• Task goal
Below are records; reproduce exactly the lines from the one that has "Lagavulin 12 Year OldTequila" through the one that has "total: 1172.27 -> 1725.41", ends included, and nothing more.

• Records to use
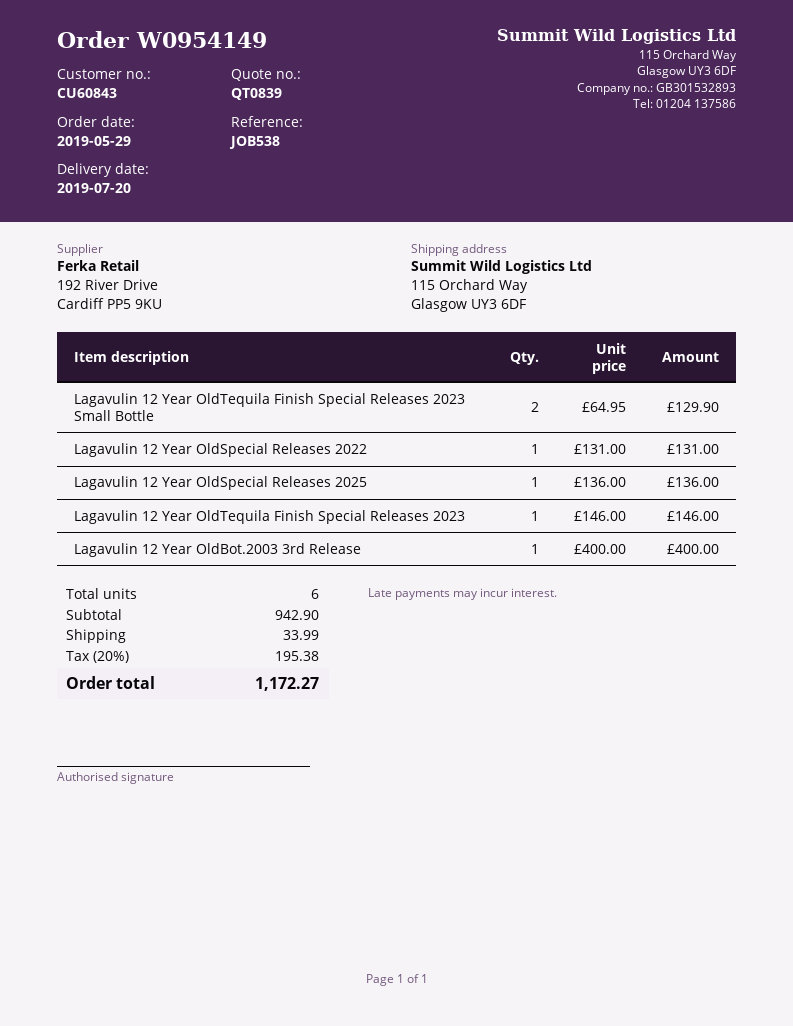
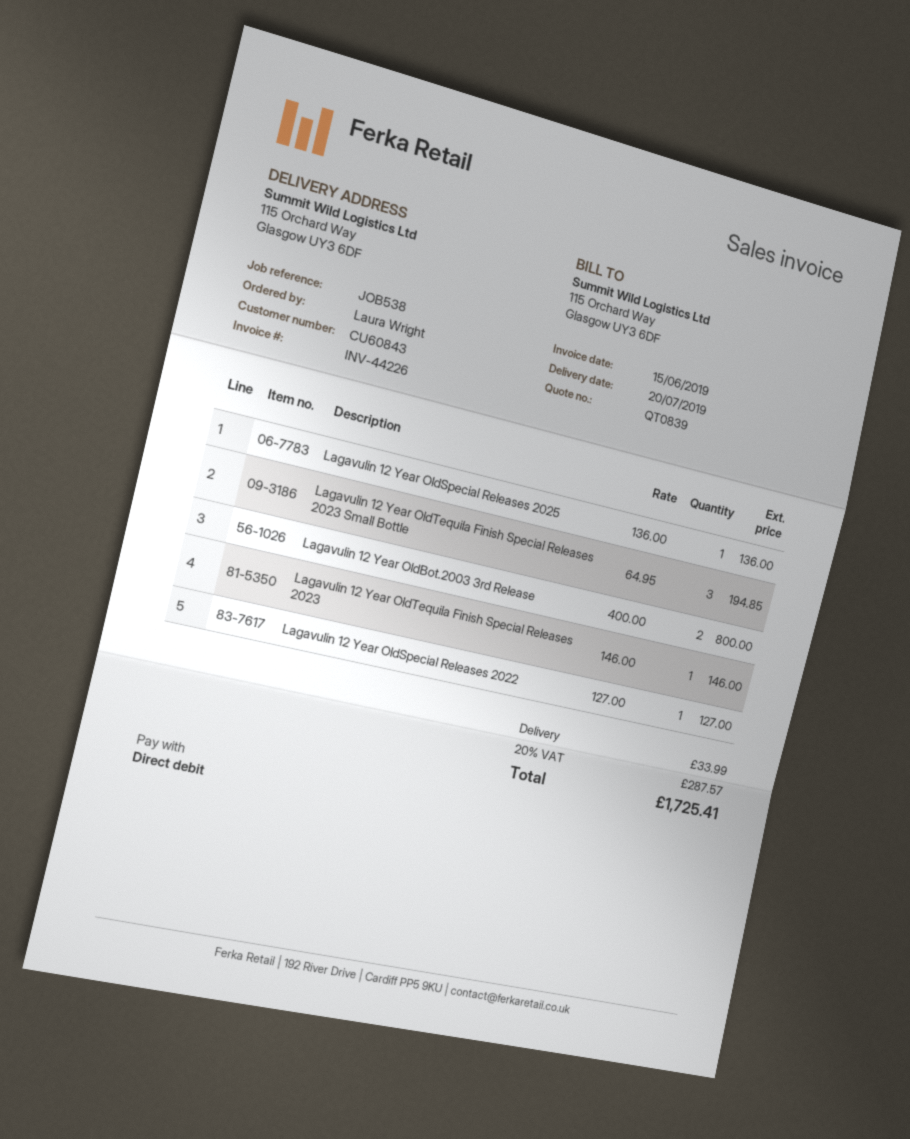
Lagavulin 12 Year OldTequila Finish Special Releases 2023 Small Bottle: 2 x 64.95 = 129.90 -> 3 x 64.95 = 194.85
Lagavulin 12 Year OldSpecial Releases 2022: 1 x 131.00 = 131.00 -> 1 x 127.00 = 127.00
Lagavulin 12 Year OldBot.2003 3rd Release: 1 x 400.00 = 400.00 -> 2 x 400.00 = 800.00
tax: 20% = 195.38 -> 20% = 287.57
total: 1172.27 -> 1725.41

...

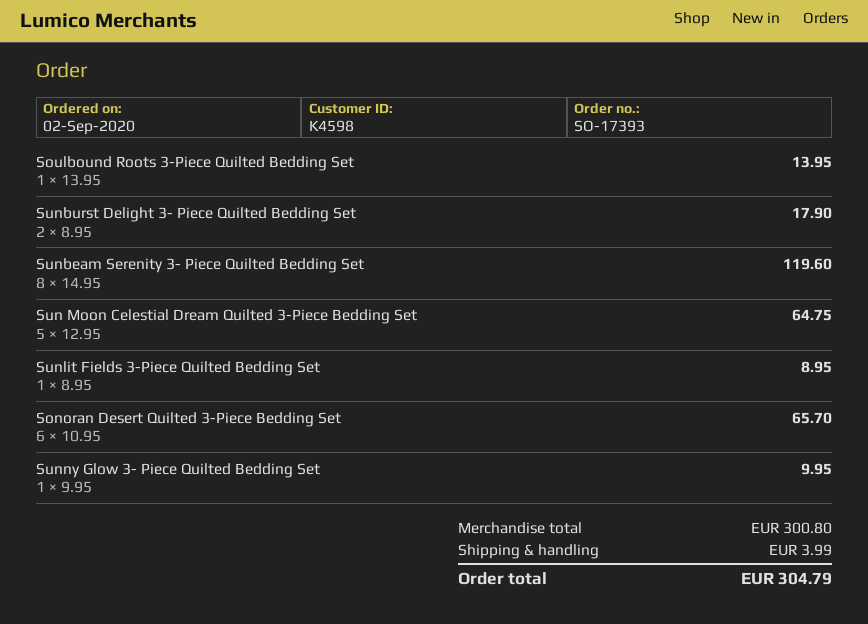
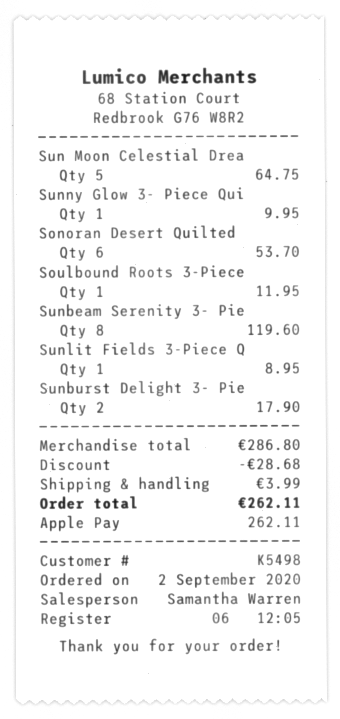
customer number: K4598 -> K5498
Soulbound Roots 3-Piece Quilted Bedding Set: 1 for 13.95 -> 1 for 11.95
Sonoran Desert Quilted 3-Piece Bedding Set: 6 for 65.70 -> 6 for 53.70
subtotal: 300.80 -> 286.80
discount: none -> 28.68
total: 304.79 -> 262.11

• Output of the task
Lagavulin 12 Year OldTequila Finish Special Releases 2023 Small Bottle: 2 x 64.95 = 129.90 -> 3 x 64.95 = 194.85
Lagavulin 12 Year OldSpecial Releases 2022: 1 x 131.00 = 131.00 -> 1 x 127.00 = 127.00
Lagavulin 12 Year OldBot.2003 3rd Release: 1 x 400.00 = 400.00 -> 2 x 400.00 = 800.00
tax: 20% = 195.38 -> 20% = 287.57
total: 1172.27 -> 1725.41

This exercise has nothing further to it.